Ilmuan Islam yang Teperdaya
Foto: Edi Wahyono/Nasaruddin Umar |
Ilmuan Islam yang Teperdaya ditulis oleh Prof. Dr. Nasaruddin Umar, MA.
Semakin hari semakin banyak lahir ilmuan Islam. Bahkan dari luar disiplin keilmuan Islam pun tidak mau ketinggalan mengkaji Islam, sehingga sulit membedakan, mana orang-orang yang lulusan perguruan tinggi agama Islam mana yang dari perguruan tinggi umum. Mungkin itu juga disebabkan karena banyknya alumni Pondok Pesantren melanjutkan studinya di luar perguruan tinggi Islam atau self study keislaman semakin tinggi. Tidak sedikit di antara mereka memilih jurusan eksakta sampai ke luar negeri, tetapi wacana sehari-harinya masalah agama secara khusus.
Sayang sekali banyak di antara mereka yang terkeco dan terpedaya dengan hal-hal tertentu yang bisa menjadi kontras dengan semangat keilmuan yang diperjuangkannya. Sebagai contoh, banyak di antara para ilmuan Islam ahli soal akhlak/etika tetapi budi pekertinya kasar dan kurang beradab. Mereka tahu filosofi perbandingan antara akhlaq dan etika tetapi mereka sendiri cenderung berprilaku kasar, menghujat, dan membantai pendapat orang yang berbeda dengannya dengan kasar atau tidak proporsional.
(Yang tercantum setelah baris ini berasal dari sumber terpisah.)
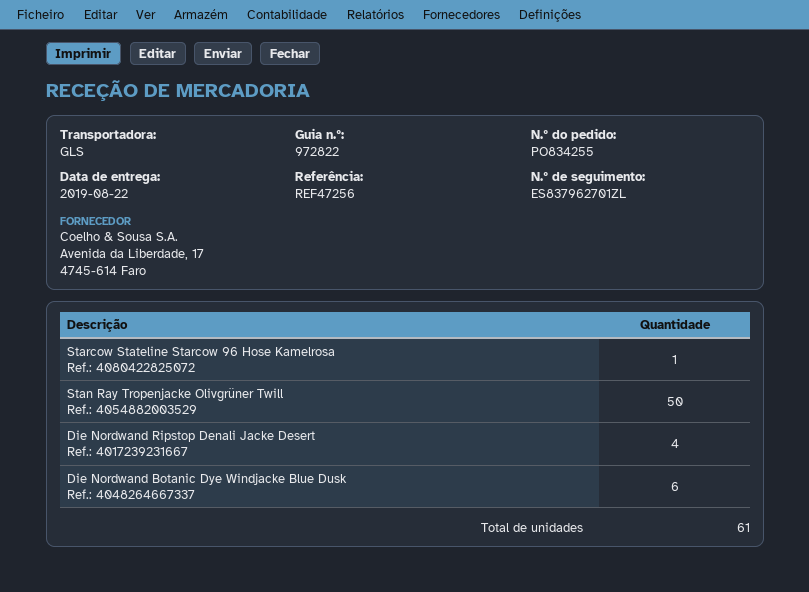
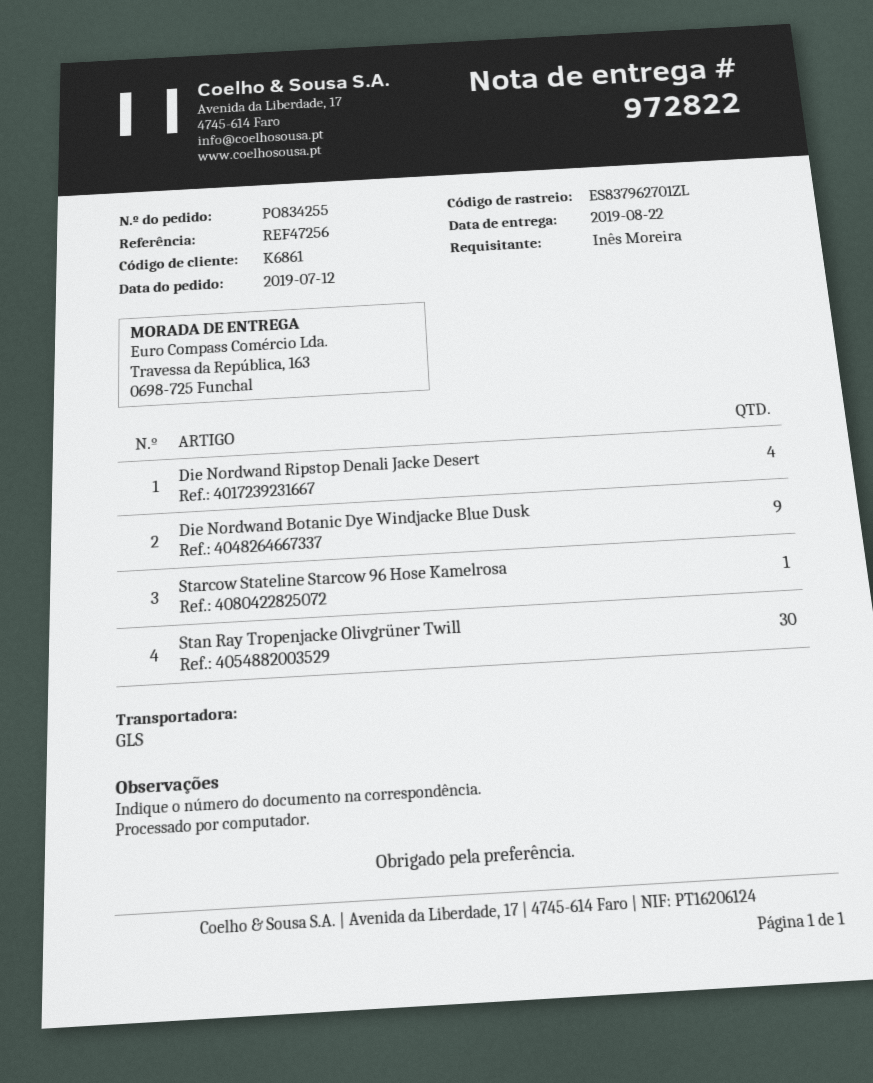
Stan Ray Tropenjacke Olivgrüner Twill: 50 -> 30
Die Nordwand Botanic Dye Windjacke Blue Dusk: 6 -> 9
Mereka merasa sangat puas menyaksikan lawan-lawan dialognya terkapar, lalu ia menepuk dada sebagaimana layaknya prajurit perang kembali dengan membawa kemenangan.
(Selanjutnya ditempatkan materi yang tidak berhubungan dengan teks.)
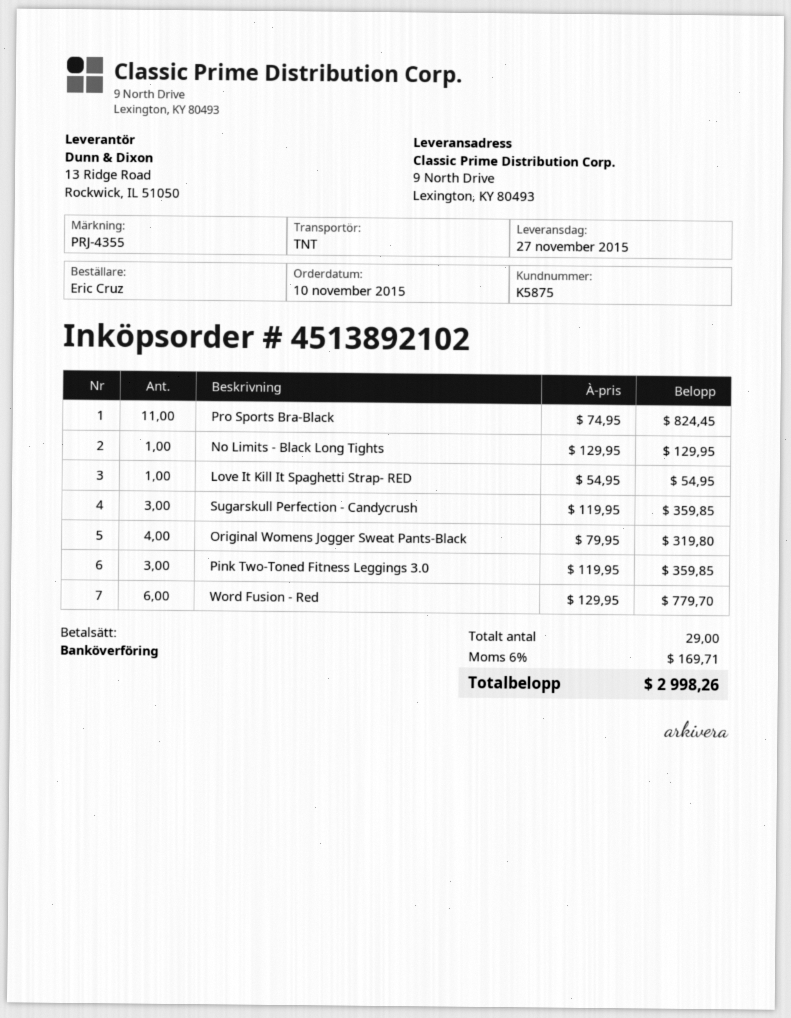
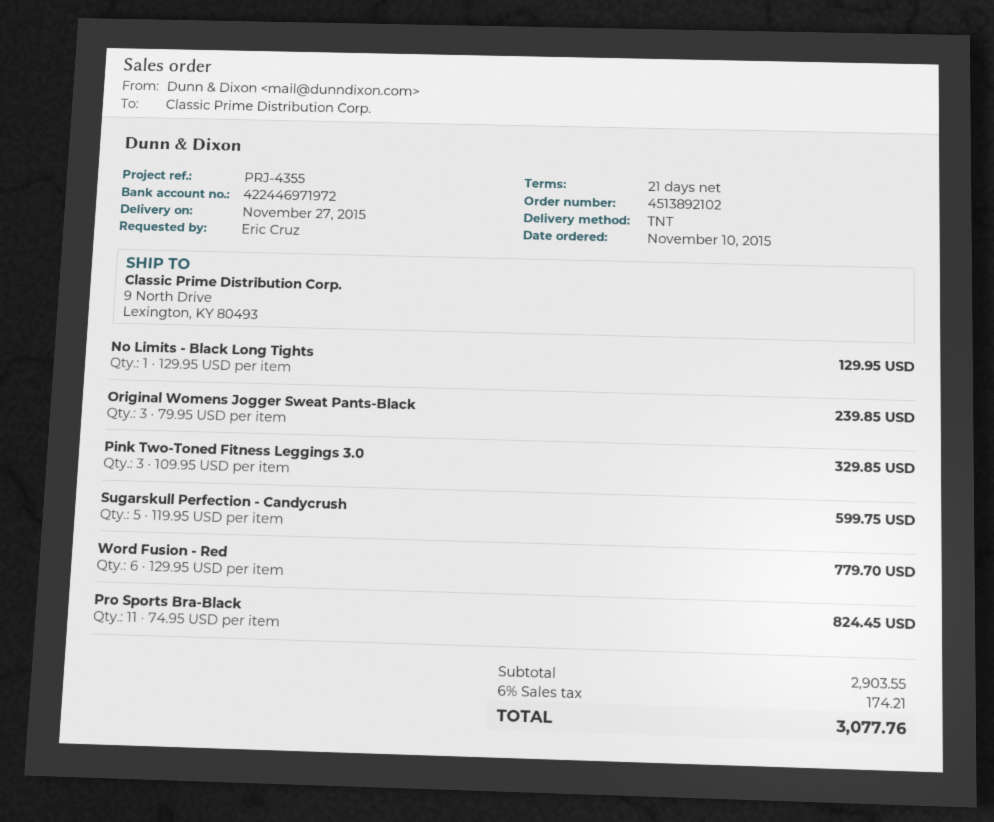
Love It Kill It Spaghetti Strap- RED: 1 x 54.95 = 54.95 -> none
Sugarskull Perfection - Candycrush: 3 x 119.95 = 359.85 -> 5 x 119.95 = 599.75
Original Womens Jogger Sweat Pants-Black: 4 x 79.95 = 319.80 -> 3 x 79.95 = 239.85
Pink Two-Toned Fitness Leggings 3.0: 3 x 119.95 = 359.85 -> 3 x 109.95 = 329.85
tax: 6% = 169.71 -> 6% = 174.21
total: 2998.26 -> 3077.76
Mereka hafal di luar kepala konsep muru'ah dan tawadhu' tetapi mereka sendiri selalu memperlihatkan arogansi keilmuan, memandang enteng orang lain dengan berbagaimacam tuduhan yang diadreskan kepada para penentangnya. Sepertinya ilmu adalah untuk ilmu itu sendiri, tanpa menyadari bahwa ada nilai-nilai lain selain nilai-nilai keilmuan, seperti nilai-nilai sosial budaya dan keagamaan itu sendiri. Mereka juga sadar bahwa ada konsep keilmuan yang valid secara akademik tetapi kurang diterima di dalam masyarakat. Sebaliknya banyak nilai-nilai sosial yang lemah secara akademik tetapi laris di dalam masyarakat. Dengan kata lain, validitas keilmuan sebuah nilai tidak berbanding lurus dengan penerimaannya di dalam masyarakat.
Kalangan ilmuan Islam pandai berdalil dan bahkan menghafal di luar kepala dalil-dalil keagamaan suatu persoalan, tetapi ia sendiri menjadi pecundang terhadap dalil-dalil tersebut. Banyak contoh bisa ditemukan, misalnya ada beberapa laptop kalangan teroris berisi film-film porno di samping fail yang berisi dalil-dalil agama yang mendukung faham radikalisme mereka. Fail-fail kontradiksi juga sering muncul di dalam laptop para ilmuan. Di satu tempat ditemukan file yang menghujat suatu persoalan tetapi di tempat lain ditemukan file yang mendukung persoalan tersebut. Mungkin tergantung pemesannya.
Mereka sangat menguasai soal-soal makrifah tetapi mereka sendiri tidak ikhlas menjalani kehidupan ini. Mereka pandai berbicara keutamaan ikhlas tetapi mereka sendiri memilih-milih amplop tebal untuk menentukan pilihan para pengundangnya dalam berbagai acara. Ia mengecam sekaligus prihatin masyarakat sudah kehilangan sendi-sendi keiklasan tetapi ia sendiri sadar menjadi bagian dari masyarakat tersebut. Ini semua membuktikan masih banyak ilmuan kita yang belum memiliki kepribadian utuh.
Mereka sibuk berpolemik soal hukum keagamaan tapi mereka sendiri tidak menghargai waktu sholat. Seringkali kita menyaksikan seminar dan diskusi tentang persoalan keagamaan tetapi sudah mepet waktu sholat belum berhenti. Padahal sebagian besar di antara pesertanya yang belum sholat. Rasulullah mewajibkan membalas suara azan dan menghentikan sejenak kegiatan pada waktu itu tetapi seminar dan debat jalan terus, tanpa memperdulikan suara azan, dengan berbagai dalih.
Mereka sangat produktif membicarakan persoalan kontroversi yang belum memiliki dasar dan kepastian hukum tetapi mereka sendiri tidak menjadi contoh yang baik di dalam penerapan hukum tersebut. Bahkan terkesan di antara mereka sangat produktif membicarakan reaktualisasi hukum dan nilai-nilai keagamaan tetapi mereka sendiri tidak mengamalkan sejumlah hukum normatif tersebut. Jika terlibat dalam suatu perkara hukum. mereka sibuk mencari keringanan beban hukum sekalipun harus mereduksi tujuan hukum. Mereka sangat sibuk mengkaji hukum-hukum fikih tetapi tidak untuk mencari Ridha Allah Swt, tetapi untuk kepentingan tertentu. Na'udzu billah min dzalik.